Senin, 15 Juni 2026
Daerah  

Mewujudkan Transparansi dan Akuntabilitas dalam Penanganan Hukum Daerah

Penanganan Hukum
Mewujudkan Transparansi dan Akuntabilitas dalam Penanganan Hukum Daerah. Foto ; Kemenkum

PALU, inLensa.id — Kantor Wilayah Kementerian Hukum Sulawesi Tengah (Kanwil Kemenkum Sulteng) menggelar Rapat Fasilitasi Harmonisasi terhadap Rancangan Peraturan Bupati Kabupaten Banggai Kepulauan tentang Pedoman Penanganan Perkara di Lingkungan Pemerintah Daerah pada Rabu (6/5/2026) di Aula Kebangsaan. Rapat ini dibuka oleh Kepala Divisi Pelayanan Hukum, I Putu Dharmayasa.

Dalam arahannya, I Putu Dharmayasa menekankan pentingnya penanganan perkara yang dilakukan secara profesional, terkoordinasi, dan memiliki dasar hukum yang jelas. “Kami perlu memastikan bahwa setiap langkah yang diambil oleh pemerintah daerah dalam menangani perkara sesuai dengan ketentuan yang berlaku,” ujarnya.

Rapat ini melibatkan perangkat daerah terkait bersama Tim Perancang Kanwil Kemenkum Sulteng. Fokus pembahasan mencakup mekanisme penanganan perkara, pembagian kewenangan, dan prosedur koordinasi antar unit kerja. Selain itu, penguatan aspek akuntabilitas dan transparansi dalam setiap proses penanganan perkara juga menjadi perhatian utama.

Tim Perancang memberikan masukan terhadap penyempurnaan substansi serta teknik penulisan agar tidak bertentangan dengan peraturan perundang-undangan yang lebih tinggi.

Kepala Kanwil Kemenkum Sulteng, Rakhmat Renaldy, menegaskan pentingnya regulasi yang memberikan kepastian hukum. “Pedoman penanganan perkara harus mampu menjadi acuan yang jelas bagi pemerintah daerah dalam menghadapi permasalahan hukum,” ungkapnya.

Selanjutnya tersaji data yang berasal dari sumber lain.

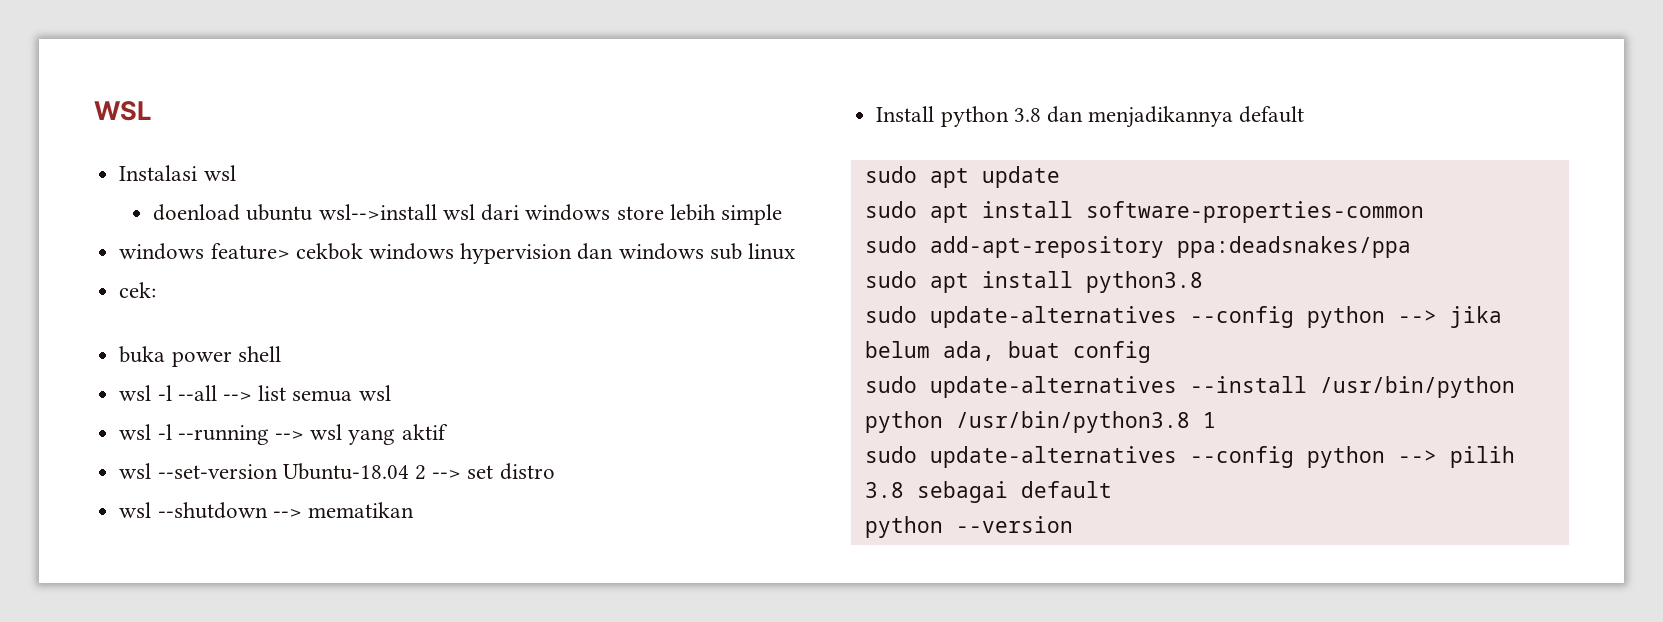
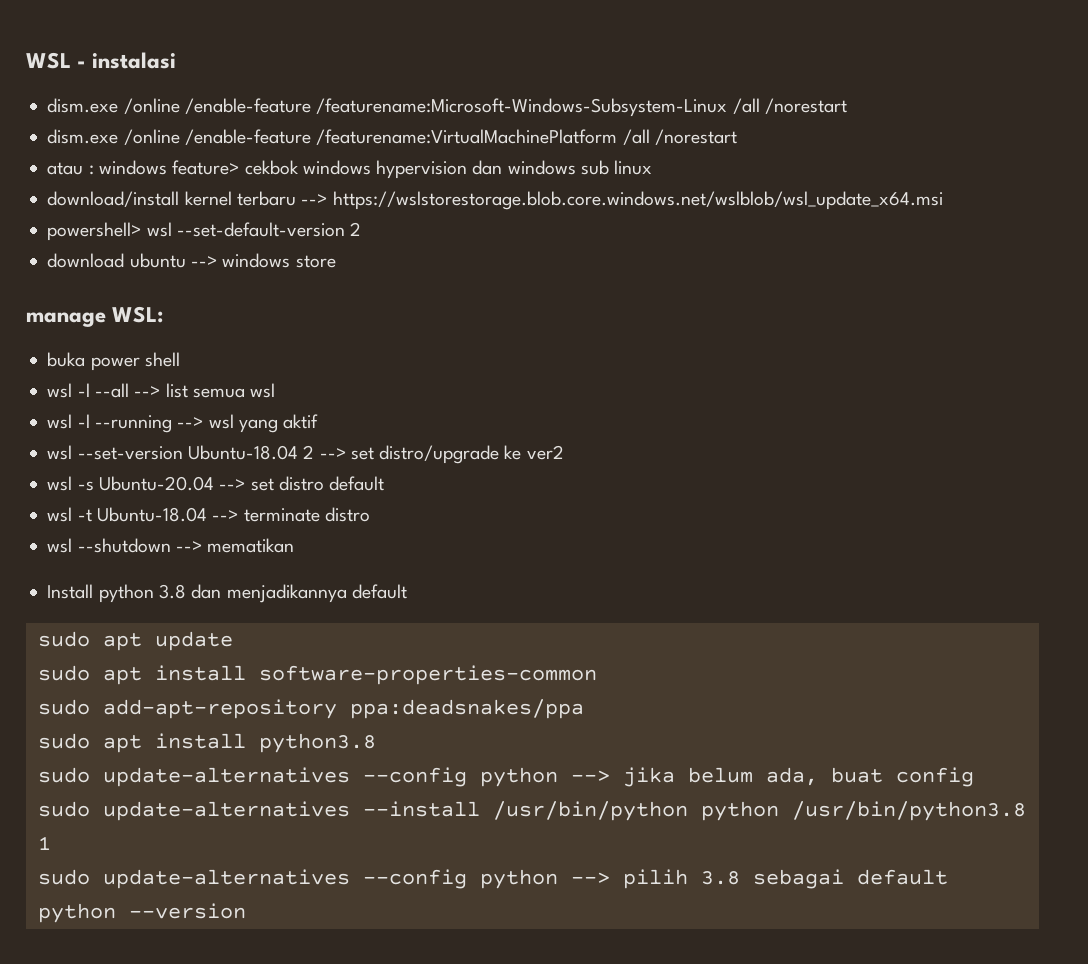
[119,165,236,181] [153,204,782,225] // Instalasi wsl // doenload ubuntu wsl-->install wsl dari windows store lebih simple // -> [77,52,177,69] [47,98,847,117] [47,129,737,145] [47,162,94,175] - instalasi // dism.exe /online /enable-feature /featurename:Microsoft-Windows-Subsystem-Linux /all /norestart // dism.exe /online /enable-feature /featurename:VirtualMachinePlatform /all /norestart // atau :
[119,282,157,298] cek: -> [47,191,943,210] [47,222,362,241] [47,253,336,268] [26,306,164,327] download/install kernel terbaru --> https://wslstorestorage.blob.core.windows.net/wslblob/wsl_update_x64.msi // powershell> wsl --set-default-version 2 // download ubuntu --> windows store // manage WSL:
(494, 472) none -> [379,445,564,464] [47,476,385,491] [47,507,320,522] distro/upgrade ke ver2 // wsl -s Ubuntu-20.04 --> set distro default // wsl -t Ubuntu-18.04 --> terminate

Rakhmat Renaldy juga menambahkan bahwa harmonisasi merupakan tahapan penting dalam memastikan kualitas regulasi. “Setiap norma harus disusun secara sistematis agar implementasinya tidak menimbulkan multitafsir,” tambahnya.

Melalui harmonisasi ini, diharapkan penanganan perkara di lingkungan pemerintah daerah dapat berjalan lebih efektif dan profesional.